• [EXERCISE] The finished copy should hold every entry exactly as given, and no pictures.

• [Version comparison data]
Start of Block
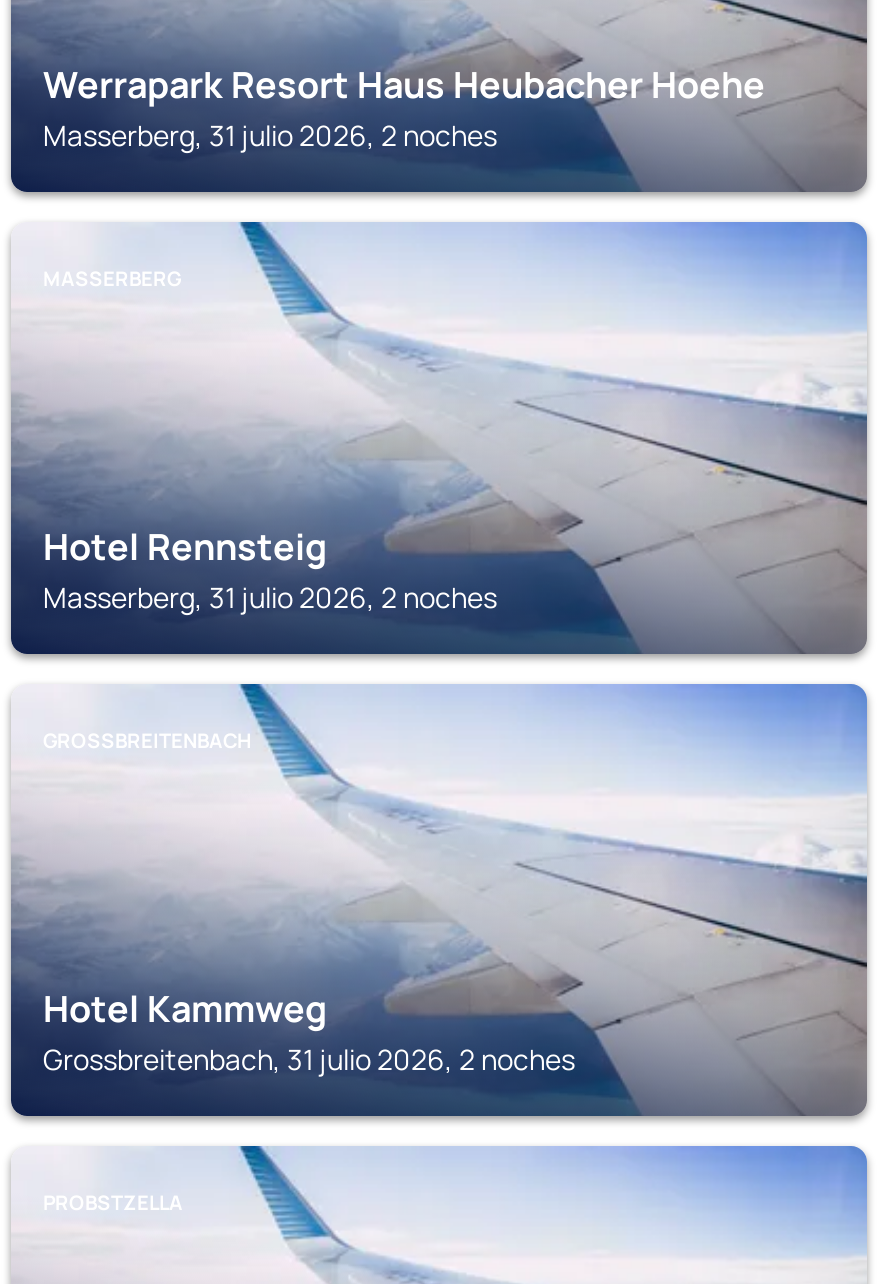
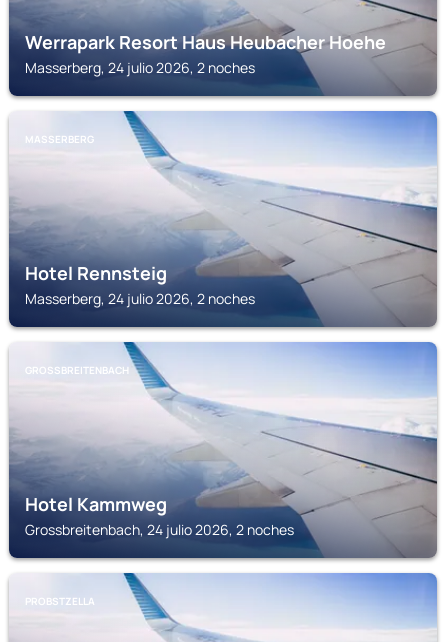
- Masserberg, 31 julio 2026, 2 noches
+ Masserberg, 24 julio 2026, 2 noches

- Masserberg, 31 julio 2026, 2 noches
+ Masserberg, 24 julio 2026, 2 noches

- Grossbreitenbach, 31 julio 2026, 2 noches
+ Grossbreitenbach, 24 julio 2026, 2 noches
End of Block
• [ANSWER SPACE]
- Masserberg, 31 julio 2026, 2 noches
+ Masserberg, 24 julio 2026, 2 noches

- Masserberg, 31 julio 2026, 2 noches
+ Masserberg, 24 julio 2026, 2 noches

- Grossbreitenbach, 31 julio 2026, 2 noches
+ Grossbreitenbach, 24 julio 2026, 2 noches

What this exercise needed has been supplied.